This is the second in a series of interviews with Chinese monetary and geopolitical experts conducted by Willem Middelkoop, founder of the Netherlands-based Commodity Discovery Fund and member of the OMFIF advisers network. The first can be read here.
Ben Shenglin started his career in 1994 with ABN AMRO. After being based in Beijing, London and Shanghai he moved to HSBC for 5 years and later to JP Morgan. His international banking experience covers export credit finance, structured finance, bond markets, global trade transactions and financings.
His PhD was originally on exchange rates economics. He eventually focused his PhD dissertation on financial development and the liberalisation of financial systems in emerging markets. He is a director of the International Monetary Institute.
Willem Middelkoop: What are main developments you see within the international financial system?
Ben Shenglin: I am fascinated by how technology is changing the world of finance and think technology will become a much stronger driving force. Emerging markets like China and India may leapfrog the developed markets in adoption of fintech. There is a desperate need for more international coordination and better regulation of fintech developments in financial markets. Now fintech solutions are being used more often, it seems that the capacity of regulators is less well developed. So, this brings an even larger gap between fintech development and the ability of regulators.
WM: Do you think China is one of the countries who is taking more aggressive steps in this respect?
BS: China is doing all it can. If you look at market forces of Alipay and WePay in payment markets, they have changed the banking landscape. The regulators are trying to catch up, trying to be more open minded, but are falling behind the markets.
WM: China seems to be moving faster than Europe and the US
BS: Yes because China was by luck and coincidence at the forefront of fintech developments. The general public and smaller businesses didn’t have proper financial services from the banking sector, so when the smartphone penetration became higher and internet giants became very powerful, consumers embraced the new financial services.
WM: China now promotes Alipay in countries like Canada, where people can get an Alipay account without having a bank account in China
BS: Chinese tourists, consumers and businesses are traveling abroad more, hence there is a need for seamless financial services that can be delivered by WePay or Alipay. That’s why they are going global. It’s the latest development and one which is very exciting.
WM: So Chinese payment providers might develop a new world standard of payments this way?
BS: Yes, this can happen gradually, when the markets accept it as a standard. The Chinese central bank will try to harmonise these systems and develop it further as a standard. Across the different countries there is a need for further coordination and standardisation in this respect.
WM: So, an Alipay account for everybody worldwide would be a great idea?
BS: Alipay is a private company, so from a commercial perspective, they want to serve the entire world. They want to scale up to 4bn people. When they went into India, they used a local partner. They export and share their technology to and with India. The local player TTM is 40% owned by Alipay. Around 200m people in India have an Alipay wallet.

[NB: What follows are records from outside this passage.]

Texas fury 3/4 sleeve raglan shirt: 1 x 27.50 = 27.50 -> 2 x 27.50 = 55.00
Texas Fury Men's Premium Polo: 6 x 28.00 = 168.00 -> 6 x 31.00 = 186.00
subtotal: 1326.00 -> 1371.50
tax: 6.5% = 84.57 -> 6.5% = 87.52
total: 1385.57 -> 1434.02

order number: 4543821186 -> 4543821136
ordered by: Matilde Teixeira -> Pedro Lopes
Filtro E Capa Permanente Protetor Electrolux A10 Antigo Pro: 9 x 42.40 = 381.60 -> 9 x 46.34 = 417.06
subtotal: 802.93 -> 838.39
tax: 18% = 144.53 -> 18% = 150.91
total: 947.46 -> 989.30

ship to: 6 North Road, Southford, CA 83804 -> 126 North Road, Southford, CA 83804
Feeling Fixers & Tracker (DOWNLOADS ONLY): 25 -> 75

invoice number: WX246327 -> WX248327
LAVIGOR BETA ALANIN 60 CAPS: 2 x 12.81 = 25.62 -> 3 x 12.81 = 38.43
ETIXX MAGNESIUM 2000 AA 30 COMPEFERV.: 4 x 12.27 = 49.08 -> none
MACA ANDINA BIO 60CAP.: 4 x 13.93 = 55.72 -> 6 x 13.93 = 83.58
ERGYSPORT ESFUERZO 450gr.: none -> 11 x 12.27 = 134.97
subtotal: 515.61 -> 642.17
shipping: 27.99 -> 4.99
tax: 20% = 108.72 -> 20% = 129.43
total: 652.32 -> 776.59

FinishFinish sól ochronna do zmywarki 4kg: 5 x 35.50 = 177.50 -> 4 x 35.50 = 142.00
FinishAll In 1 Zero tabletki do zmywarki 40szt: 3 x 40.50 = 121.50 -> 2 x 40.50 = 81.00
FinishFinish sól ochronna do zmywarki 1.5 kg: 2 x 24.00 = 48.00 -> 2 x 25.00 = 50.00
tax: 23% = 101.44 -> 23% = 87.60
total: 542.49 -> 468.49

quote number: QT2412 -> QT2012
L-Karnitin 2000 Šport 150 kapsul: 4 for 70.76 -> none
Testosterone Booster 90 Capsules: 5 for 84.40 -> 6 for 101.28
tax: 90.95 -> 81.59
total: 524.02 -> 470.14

WM: When so many people have a e-wallet it might be interesting for China to develop their own central bank digital currency?
BS: True, this is an interesting topic right now, thanks to Libra and Facebook. Yes, China is studying digital currencies very closely, to see how it can make the financial system more resilient. I am not directly involved in the development of a CBDC, but we do have dialogue.
WM: How long before we see a digital currency developed by the People’s Bank of China?
BS: The technology is getting more mature and the eco-system in China is improving. China is evaluating the implications of digital currencies. We have to be careful, because we have 5000 banks and must study what the implications for them are, both financially and socially. Whatever we want to do, we first need to study whether this will be responsible. So it will take some time for sure.
WM: Will the new digital currency be an renminbi denominated one or could it be another currency?
BS: You mean like the special drawing right? The SDR is good. But building a digital SDR is a multilateral process, which may take 10-20 years. That is too long for China, because the technology is moving fast.
WM: Should the digital currency be blockchain based?
BS: I think blockchain is one of the technologies that seems to be working, but there are alternatives as well. Bitcoin has helped people to understand blockchain in this respect. But we have discouraged the mining and trading side of cryptocurrencies in China. This will remain our policy, when financial services don’t really serve our real need or economy, we will not support it.
This interview was conducted before the current coronavirus crisis.